**Problem statement:**
Whichever lines include the word "hidden", copy them as they appear in the data.

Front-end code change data
────────────────────

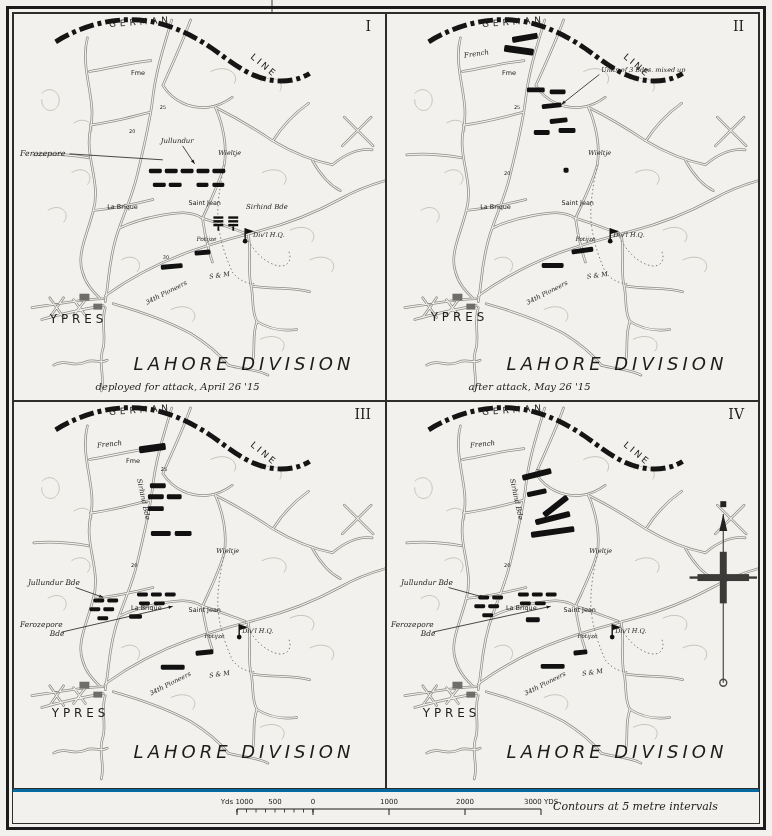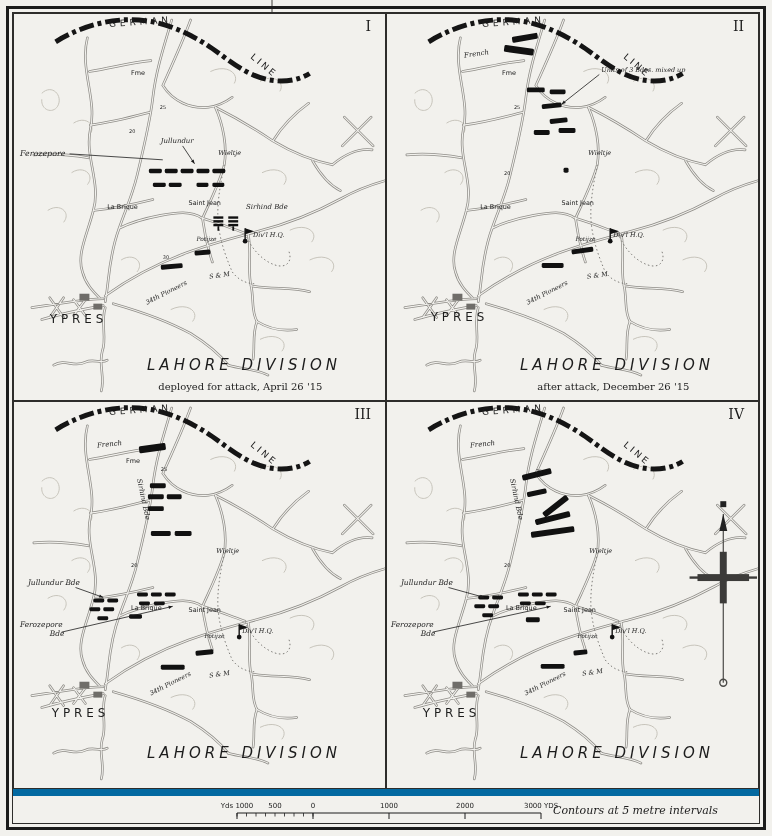--- a/index.html
+++ b/index.html
@@ -8,24 +8,24 @@
   .fold-mark{position:absolute;left:271px;top:0;width:2px;height:14px;background:#9a9894;}
   .frame-outer{position:absolute;inset:6px;border:3px solid #1c1c1c;pointer-events:none;}
   .frame-inner{position:absolute;inset:12px;border:1px solid #2e2d2b;}
   .content{position:absolute;inset:13px;display:flex;flex-direction:column;}
   .panels{flex:1;display:grid;grid-template-columns:1fr 1fr;grid-template-rows:1fr 1fr;}
   .panel{position:relative;border:1px solid #2e2d2b;overflow:hidden;}
   .panel svg.map{display:block;width:100%;height:100%;}
   .numeral{position:absolute;top:4px;right:14px;font-family:"DejaVu Serif",serif;
            font-size:14px;color:#1c1c1c;}
   .ptitle{position:absolute;left:26%;right:2%;bottom:26px;text-align:center;
-          font-style:italic;font-size:15px;letter-spacing:4px;white-space:nowrap;}
-  .psub{position:absolute;left:22%;right:0%;bottom:8px;text-align:center;
-        font-family:"DejaVu Serif",serif;font-size:10px;white-space:nowrap;}
-  .scale-strip{position:relative;height:33px;border-top:7px solid #0369a1;}
+          font-style:italic;font-size:18px;letter-spacing:4px;white-space:nowrap;}
+  .psub{position:absolute;left:22%;right:0%;bottom:8px;
+        font-family:"DejaVu Serif",serif;font-style:italic;font-size:10px;white-space:nowrap;}
+  .scale-strip{position:relative;height:33px;border-top:3px solid #0369a1;}
   .scale-strip svg{display:block;width:100%;height:100%;}
   .scale-caption{position:absolute;left:0;top:19px;width:100%;text-align:left;
                  font-size:8px;letter-spacing:4px;margin-top:32px;}
   .contour-note{position:absolute;left:540px;top:8px;font-family:"DejaVu Serif",serif;
                 font-style:italic;font-size:11px;}
   
   .road-outer{stroke:#8f8d88;stroke-width:2.6;fill:none;stroke-linecap:round;}
   .road-inner{stroke:#f2f1ed;stroke-width:1.1;fill:none;stroke-linecap:round;}
   .contour{stroke:#c6c3ba;stroke-width:1;fill:none;}
   .track{stroke:#7d7b77;stroke-width:1;fill:none;stroke-dasharray:1.5 2.6;}
@@ -182,21 +182,21 @@
             <text x="94" y="197" class="lbl t-p" font-size="6.5">La Brique</text>
             <text x="176" y="193" class="lbl t-p" font-size="6.5">Saint Jean</text>
             <text x="190" y="229" class="lbl t-s" font-size="6">Potijze</text>
             <text x="228" y="225" class="lbl t-s" font-size="6.5">Div'l H.Q.</text>
             <text x="142" y="293" class="lbl t-s" font-size="6.5" transform="rotate(-27 142 293)">34th Pioneers</text>
             <text x="202" y="267" class="lbl t-s" font-size="6.5" transform="rotate(-8 202 267)">S &amp; M</text>
             <text x="44" y="310" class="lbl t-c" font-size="12" letter-spacing="4">YPRES</text>
           </svg>
         <div class="numeral">II</div>
         <div class="ptitle">LAHORE DIVISION</div>
-        <div class="psub">after attack, December 26 '15</div>
+        <div class="psub">after attack, May 26 '15</div>
       </div>
       <div class="panel">
         <svg class="map" viewBox="0 0 374 389" preserveAspectRatio="none">
             <use href="#basemap"></use>
             <rect x="126" y="43" width="27" height="7" rx="1.5" class="unit" transform="rotate(-8 139.5 46.5)"></rect>
             <rect x="137" y="82" width="16" height="5" rx="1.5" class="unit"></rect>
             <rect x="135" y="93" width="16" height="5" rx="1.5" class="unit"></rect>
             <rect x="154" y="93" width="15" height="5" rx="1.5" class="unit"></rect>
             <rect x="135" y="105" width="16" height="5" rx="1.5" class="unit"></rect>
             <rect x="138" y="130" width="20" height="5" rx="1.5" class="unit"></rect>

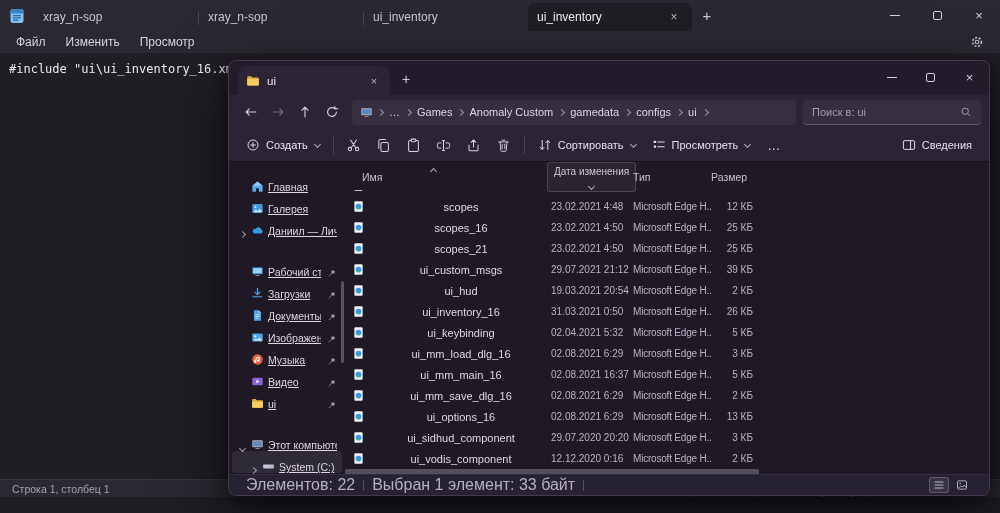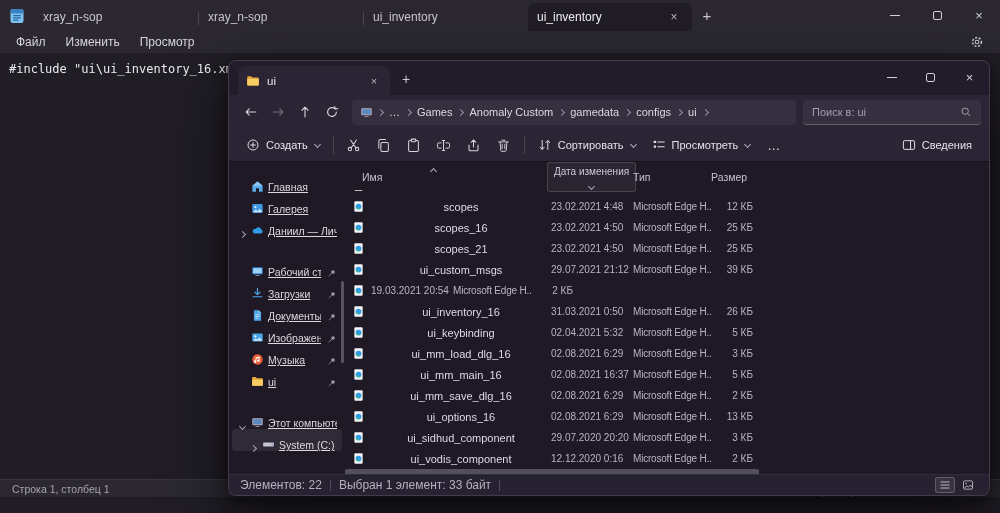--- a/index.html
+++ b/index.html
@@ -93,21 +93,21 @@
 .col-size{left:366px;}
 .rows{flex:1;overflow:hidden;padding-top:1px;}
 .frow{height:21px;display:flex;align-items:center;width:414px;font-size:11px;color:#dedae6;padding-left:7px;border-radius:2px;}
 .frow.partial{margin-top:-16px;}
 .frow.selected{background:#52505b;color:#fff;}
 .fic{width:13px;height:13px;margin-right:6px;}
 .fname{width:180px;overflow:hidden;white-space:nowrap;text-align:center;}
 .fdate{width:82px;font-size:10px;color:#b9b4c3;overflow:hidden;white-space:nowrap;}
 .ftype{width:78px;font-size:10px;color:#b9b4c3;overflow:hidden;white-space:nowrap;letter-spacing:-.2px;}
 .fsize{width:48px;font-size:10px;color:#b9b4c3;text-align:right;padding-right:6px;white-space:nowrap;}
-.ex-status{height:21px;flex:none;background:#272231;border-top:1px solid rgba(255,255,255,.05);display:flex;align-items:center;padding:0 11px;font-size:12px;color:#b5b0bf;}
+.ex-status{height:21px;flex:none;background:#272231;border-top:1px solid rgba(255,255,255,.05);display:flex;align-items:center;padding:0 17px;font-size:16px;color:#b5b0bf;}
 .st-div{width:1px;height:11px;background:#524d5c;margin:0 8px;flex:none;}
 .st-views{margin-left:auto;display:flex;gap:3px;align-items:center;}
 .st-view{width:20px;height:16px;display:flex;align-items:center;justify-content:center;border-radius:3px;}
 .st-view .ic{width:12px;height:12px;}
 .st-view.active{background:rgba(255,255,255,.08);border:1px solid rgba(255,255,255,.2);}
 </style>
 </head>
 <body>
 
 <div class="screen">
@@ -485,20 +485,36 @@
               <svg viewBox="0 0 16 16">
                 <circle cx="9.6" cy="6.4" r="2.9" fill="#9d97a8"></circle>
                 <path d="M7.4 8.6L3.2 12.8" stroke="#9d97a8" stroke-width="1.2" stroke-linecap="round"></path>
               </svg>
             </span>
           </div>
           <div class="side-item">
             <span class="side-chev"></span>
             <span class="ic side-ic">
               <svg viewBox="0 0 16 16">
+                <rect x="1.6" y="3.4" width="12.8" height="9.2" rx="1.6" fill="#8a63d2"></rect>
+                <path d="M6.6 5.9l3.6 2.1-3.6 2.1z" fill="#fff"></path>
+              </svg>
+            </span>
+            <span class="side-label">Видео</span>
+            <span class="ic side-pin">
+              <svg viewBox="0 0 16 16">
+                <circle cx="9.6" cy="6.4" r="2.9" fill="#9d97a8"></circle>
+                <path d="M7.4 8.6L3.2 12.8" stroke="#9d97a8" stroke-width="1.2" stroke-linecap="round"></path>
+              </svg>
+            </span>
+          </div>
+          <div class="side-item">
+            <span class="side-chev"></span>
+            <span class="ic side-ic">
+              <svg viewBox="0 0 16 16">
                 <path d="M1.4 3.4c0-.5.4-.9.9-.9h3.4l1.5 1.6h6.5c.5 0 .9.4.9.9v7.2c0 .5-.4.9-.9.9H2.3a.9.9 0 0 1-.9-.9z" fill="#e5a93c"></path>
                 <path d="M1.4 5.8h13.2v6.4c0 .5-.4.9-.9.9H2.3a.9.9 0 0 1-.9-.9z" fill="#f7cd61"></path>
               </svg>
             </span>
             <span class="side-label">ui</span>
             <span class="ic side-pin">
               <svg viewBox="0 0 16 16">
                 <circle cx="9.6" cy="6.4" r="2.9" fill="#9d97a8"></circle>
                 <path d="M7.4 8.6L3.2 12.8" stroke="#9d97a8" stroke-width="1.2" stroke-linecap="round"></path>
               </svg>
@@ -609,20 +625,21 @@
               <span class="fsize">39 КБ</span>
             </div>
             <div class="frow">
               <span class="ic fic">
                 <svg viewBox="0 0 16 16">
                   <rect x="2.9" y="1.5" width="10.2" height="13" rx="1.2" fill="#f1f2f5"></rect>
                   <circle cx="8" cy="8" r="3.5" fill="#2e9be6"></circle>
                   <path d="M4.7 9.1c.7 1.6 2 2.4 3.7 2.4.9 0 1.8-.3 2.5-.8-2.3.2-3.9-.6-4.5-1.9z" fill="#43bf73"></path>
                 </svg>
               </span>
+              <span class="fname">ui_hud</span>
               <span class="fdate">19.03.2021 20:54</span>
               <span class="ftype">Microsoft Edge H...</span>
               <span class="fsize">2 КБ</span>
             </div>
             <div class="frow">
               <span class="ic fic">
                 <svg viewBox="0 0 16 16">
                   <rect x="2.9" y="1.5" width="10.2" height="13" rx="1.2" fill="#f1f2f5"></rect>
                   <circle cx="8" cy="8" r="3.5" fill="#2e9be6"></circle>
                   <path d="M4.7 9.1c.7 1.6 2 2.4 3.7 2.4.9 0 1.8-.3 2.5-.8-2.3.2-3.9-.6-4.5-1.9z" fill="#43bf73"></path>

────────────────────

**Answer to this problem:**
   .panel{position:relative;border:1px solid #2e2d2b;overflow:hidden;}
 .rows{flex:1;overflow:hidden;padding-top:1px;}
 .fname{width:180px;overflow:hidden;white-space:nowrap;text-align:center;}
 .fdate{width:82px;font-size:10px;color:#b9b4c3;overflow:hidden;white-space:nowrap;}
 .ftype{width:78px;font-size:10px;color:#b9b4c3;overflow:hidden;white-space:nowrap;letter-spacing:-.2px;}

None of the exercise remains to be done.